**EXERCISE GOAL:** Output the full listing below exactly; the images stay out.

>>>>>

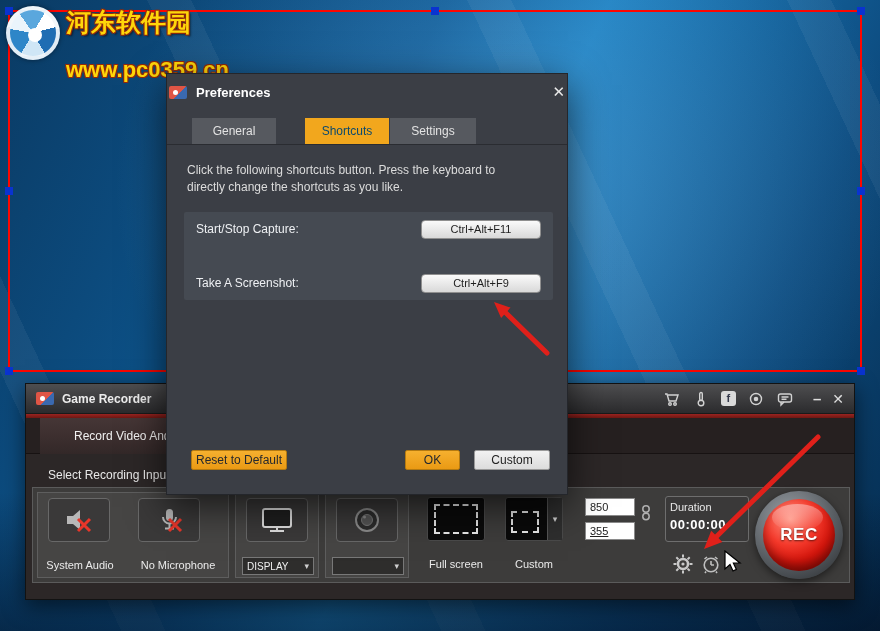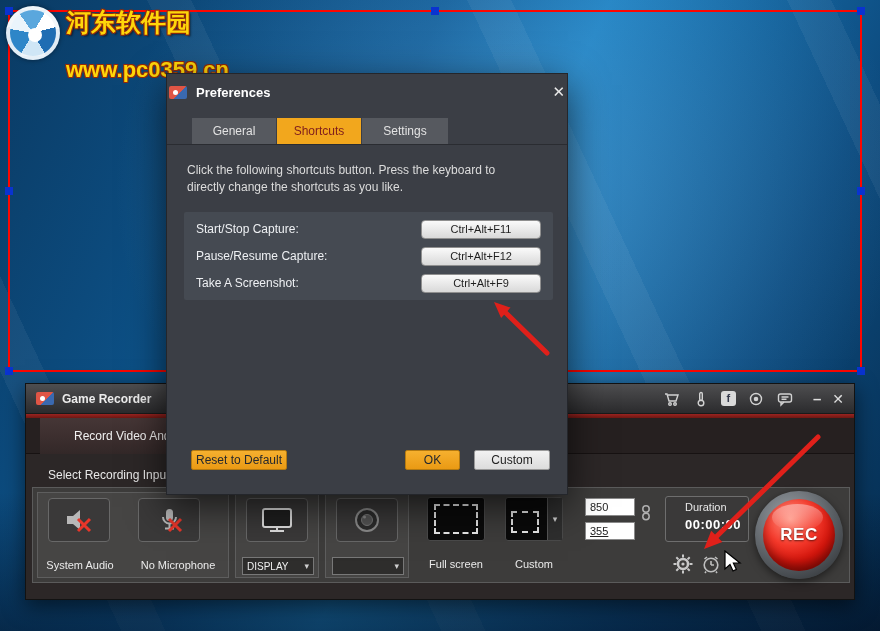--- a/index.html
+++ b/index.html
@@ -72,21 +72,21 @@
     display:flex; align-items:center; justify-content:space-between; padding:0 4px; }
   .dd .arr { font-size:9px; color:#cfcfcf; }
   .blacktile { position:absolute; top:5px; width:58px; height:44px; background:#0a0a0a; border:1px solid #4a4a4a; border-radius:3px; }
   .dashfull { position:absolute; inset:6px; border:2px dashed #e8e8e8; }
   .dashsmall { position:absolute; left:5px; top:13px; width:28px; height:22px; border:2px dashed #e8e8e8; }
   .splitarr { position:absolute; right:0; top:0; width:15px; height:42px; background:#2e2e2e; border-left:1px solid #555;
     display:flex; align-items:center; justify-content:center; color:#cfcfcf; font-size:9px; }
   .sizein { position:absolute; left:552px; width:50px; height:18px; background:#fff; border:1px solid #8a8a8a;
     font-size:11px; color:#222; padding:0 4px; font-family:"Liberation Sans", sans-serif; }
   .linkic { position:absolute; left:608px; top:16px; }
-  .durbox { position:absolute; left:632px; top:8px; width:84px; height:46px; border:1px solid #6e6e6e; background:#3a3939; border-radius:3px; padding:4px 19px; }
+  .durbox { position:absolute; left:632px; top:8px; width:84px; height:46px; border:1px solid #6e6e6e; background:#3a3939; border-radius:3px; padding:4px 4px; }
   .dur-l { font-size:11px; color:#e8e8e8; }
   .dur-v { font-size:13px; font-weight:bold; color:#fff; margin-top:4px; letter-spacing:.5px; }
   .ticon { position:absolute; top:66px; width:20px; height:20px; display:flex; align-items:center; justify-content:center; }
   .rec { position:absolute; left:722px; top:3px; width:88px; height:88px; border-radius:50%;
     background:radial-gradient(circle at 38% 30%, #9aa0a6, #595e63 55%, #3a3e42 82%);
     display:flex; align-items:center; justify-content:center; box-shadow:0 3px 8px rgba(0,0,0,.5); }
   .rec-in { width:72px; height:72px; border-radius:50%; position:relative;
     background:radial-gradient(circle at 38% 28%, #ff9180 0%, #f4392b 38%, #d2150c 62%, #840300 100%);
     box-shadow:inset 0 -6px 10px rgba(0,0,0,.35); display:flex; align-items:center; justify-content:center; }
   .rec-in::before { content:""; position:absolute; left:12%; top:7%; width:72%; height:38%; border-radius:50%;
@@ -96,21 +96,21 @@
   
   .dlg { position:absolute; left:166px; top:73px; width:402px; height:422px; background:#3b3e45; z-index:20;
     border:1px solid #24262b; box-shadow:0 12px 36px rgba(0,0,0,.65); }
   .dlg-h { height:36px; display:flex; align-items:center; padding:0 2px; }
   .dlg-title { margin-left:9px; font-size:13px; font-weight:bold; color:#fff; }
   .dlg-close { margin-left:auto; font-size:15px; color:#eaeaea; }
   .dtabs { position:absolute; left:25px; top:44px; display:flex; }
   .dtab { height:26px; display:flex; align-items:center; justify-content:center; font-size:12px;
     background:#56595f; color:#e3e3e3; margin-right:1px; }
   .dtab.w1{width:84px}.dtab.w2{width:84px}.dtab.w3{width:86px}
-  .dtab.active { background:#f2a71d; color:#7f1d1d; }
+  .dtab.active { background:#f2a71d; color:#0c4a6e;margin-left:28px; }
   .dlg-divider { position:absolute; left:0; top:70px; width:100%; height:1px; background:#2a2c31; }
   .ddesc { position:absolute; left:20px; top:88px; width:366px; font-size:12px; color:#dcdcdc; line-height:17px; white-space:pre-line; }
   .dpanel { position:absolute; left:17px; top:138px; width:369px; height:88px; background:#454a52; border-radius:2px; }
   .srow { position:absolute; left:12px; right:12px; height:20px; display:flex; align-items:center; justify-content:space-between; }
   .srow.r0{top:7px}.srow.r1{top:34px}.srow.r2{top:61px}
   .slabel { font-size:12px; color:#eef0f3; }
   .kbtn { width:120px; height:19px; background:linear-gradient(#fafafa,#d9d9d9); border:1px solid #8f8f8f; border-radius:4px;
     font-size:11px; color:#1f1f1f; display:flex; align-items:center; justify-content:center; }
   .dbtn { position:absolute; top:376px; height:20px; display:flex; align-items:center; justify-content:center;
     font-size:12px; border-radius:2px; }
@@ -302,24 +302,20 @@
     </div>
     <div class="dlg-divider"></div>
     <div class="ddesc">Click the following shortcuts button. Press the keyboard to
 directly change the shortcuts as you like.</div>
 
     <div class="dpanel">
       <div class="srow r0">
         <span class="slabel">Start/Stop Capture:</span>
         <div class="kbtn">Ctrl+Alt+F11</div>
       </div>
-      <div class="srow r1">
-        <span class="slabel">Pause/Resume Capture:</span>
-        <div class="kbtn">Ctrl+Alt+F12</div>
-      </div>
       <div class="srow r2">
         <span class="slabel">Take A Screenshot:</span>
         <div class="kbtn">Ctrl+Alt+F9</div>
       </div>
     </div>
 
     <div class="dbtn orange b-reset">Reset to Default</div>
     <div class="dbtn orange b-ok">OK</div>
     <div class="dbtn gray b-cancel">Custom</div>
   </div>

<<<<<

**SOLUTION TO THIS PROBLEM:**
--- a/index.html
+++ b/index.html
@@ -72,21 +72,21 @@
     display:flex; align-items:center; justify-content:space-between; padding:0 4px; }
   .dd .arr { font-size:9px; color:#cfcfcf; }
   .blacktile { position:absolute; top:5px; width:58px; height:44px; background:#0a0a0a; border:1px solid #4a4a4a; border-radius:3px; }
   .dashfull { position:absolute; inset:6px; border:2px dashed #e8e8e8; }
   .dashsmall { position:absolute; left:5px; top:13px; width:28px; height:22px; border:2px dashed #e8e8e8; }
   .splitarr { position:absolute; right:0; top:0; width:15px; height:42px; background:#2e2e2e; border-left:1px solid #555;
     display:flex; align-items:center; justify-content:center; color:#cfcfcf; font-size:9px; }
   .sizein { position:absolute; left:552px; width:50px; height:18px; background:#fff; border:1px solid #8a8a8a;
     font-size:11px; color:#222; padding:0 4px; font-family:"Liberation Sans", sans-serif; }
   .linkic { position:absolute; left:608px; top:16px; }
-  .durbox { position:absolute; left:632px; top:8px; width:84px; height:46px; border:1px solid #6e6e6e; background:#3a3939; border-radius:3px; padding:4px 19px; }
+  .durbox { position:absolute; left:632px; top:8px; width:84px; height:46px; border:1px solid #6e6e6e; background:#3a3939; border-radius:3px; padding:4px 4px; }
   .dur-l { font-size:11px; color:#e8e8e8; }
   .dur-v { font-size:13px; font-weight:bold; color:#fff; margin-top:4px; letter-spacing:.5px; }
   .ticon { position:absolute; top:66px; width:20px; height:20px; display:flex; align-items:center; justify-content:center; }
   .rec { position:absolute; left:722px; top:3px; width:88px; height:88px; border-radius:50%;
     background:radial-gradient(circle at 38% 30%, #9aa0a6, #595e63 55%, #3a3e42 82%);
     display:flex; align-items:center; justify-content:center; box-shadow:0 3px 8px rgba(0,0,0,.5); }
   .rec-in { width:72px; height:72px; border-radius:50%; position:relative;
     background:radial-gradient(circle at 38% 28%, #ff9180 0%, #f4392b 38%, #d2150c 62%, #840300 100%);
     box-shadow:inset 0 -6px 10px rgba(0,0,0,.35); display:flex; align-items:center; justify-content:center; }
   .rec-in::before { content:""; position:absolute; left:12%; top:7%; width:72%; height:38%; border-radius:50%;
@@ -96,21 +96,21 @@
   
   .dlg { position:absolute; left:166px; top:73px; width:402px; height:422px; background:#3b3e45; z-index:20;
     border:1px solid #24262b; box-shadow:0 12px 36px rgba(0,0,0,.65); }
   .dlg-h { height:36px; display:flex; align-items:center; padding:0 2px; }
   .dlg-title { margin-left:9px; font-size:13px; font-weight:bold; color:#fff; }
   .dlg-close { margin-left:auto; font-size:15px; color:#eaeaea; }
   .dtabs { position:absolute; left:25px; top:44px; display:flex; }
   .dtab { height:26px; display:flex; align-items:center; justify-content:center; font-size:12px;
     background:#56595f; color:#e3e3e3; margin-right:1px; }
   .dtab.w1{width:84px}.dtab.w2{width:84px}.dtab.w3{width:86px}
-  .dtab.active { background:#f2a71d; color:#7f1d1d; }
+  .dtab.active { background:#f2a71d; color:#0c4a6e;margin-left:28px; }
   .dlg-divider { position:absolute; left:0; top:70px; width:100%; height:1px; background:#2a2c31; }
   .ddesc { position:absolute; left:20px; top:88px; width:366px; font-size:12px; color:#dcdcdc; line-height:17px; white-space:pre-line; }
   .dpanel { position:absolute; left:17px; top:138px; width:369px; height:88px; background:#454a52; border-radius:2px; }
   .srow { position:absolute; left:12px; right:12px; height:20px; display:flex; align-items:center; justify-content:space-between; }
   .srow.r0{top:7px}.srow.r1{top:34px}.srow.r2{top:61px}
   .slabel { font-size:12px; color:#eef0f3; }
   .kbtn { width:120px; height:19px; background:linear-gradient(#fafafa,#d9d9d9); border:1px solid #8f8f8f; border-radius:4px;
     font-size:11px; color:#1f1f1f; display:flex; align-items:center; justify-content:center; }
   .dbtn { position:absolute; top:376px; height:20px; display:flex; align-items:center; justify-content:center;
     font-size:12px; border-radius:2px; }
@@ -302,24 +302,20 @@
     </div>
     <div class="dlg-divider"></div>
     <div class="ddesc">Click the following shortcuts button. Press the keyboard to
 directly change the shortcuts as you like.</div>
 
     <div class="dpanel">
       <div class="srow r0">
         <span class="slabel">Start/Stop Capture:</span>
         <div class="kbtn">Ctrl+Alt+F11</div>
       </div>
-      <div class="srow r1">
-        <span class="slabel">Pause/Resume Capture:</span>
-        <div class="kbtn">Ctrl+Alt+F12</div>
-      </div>
       <div class="srow r2">
         <span class="slabel">Take A Screenshot:</span>
         <div class="kbtn">Ctrl+Alt+F9</div>
       </div>
     </div>
 
     <div class="dbtn orange b-reset">Reset to Default</div>
     <div class="dbtn orange b-ok">OK</div>
     <div class="dbtn gray b-cancel">Custom</div>
   </div>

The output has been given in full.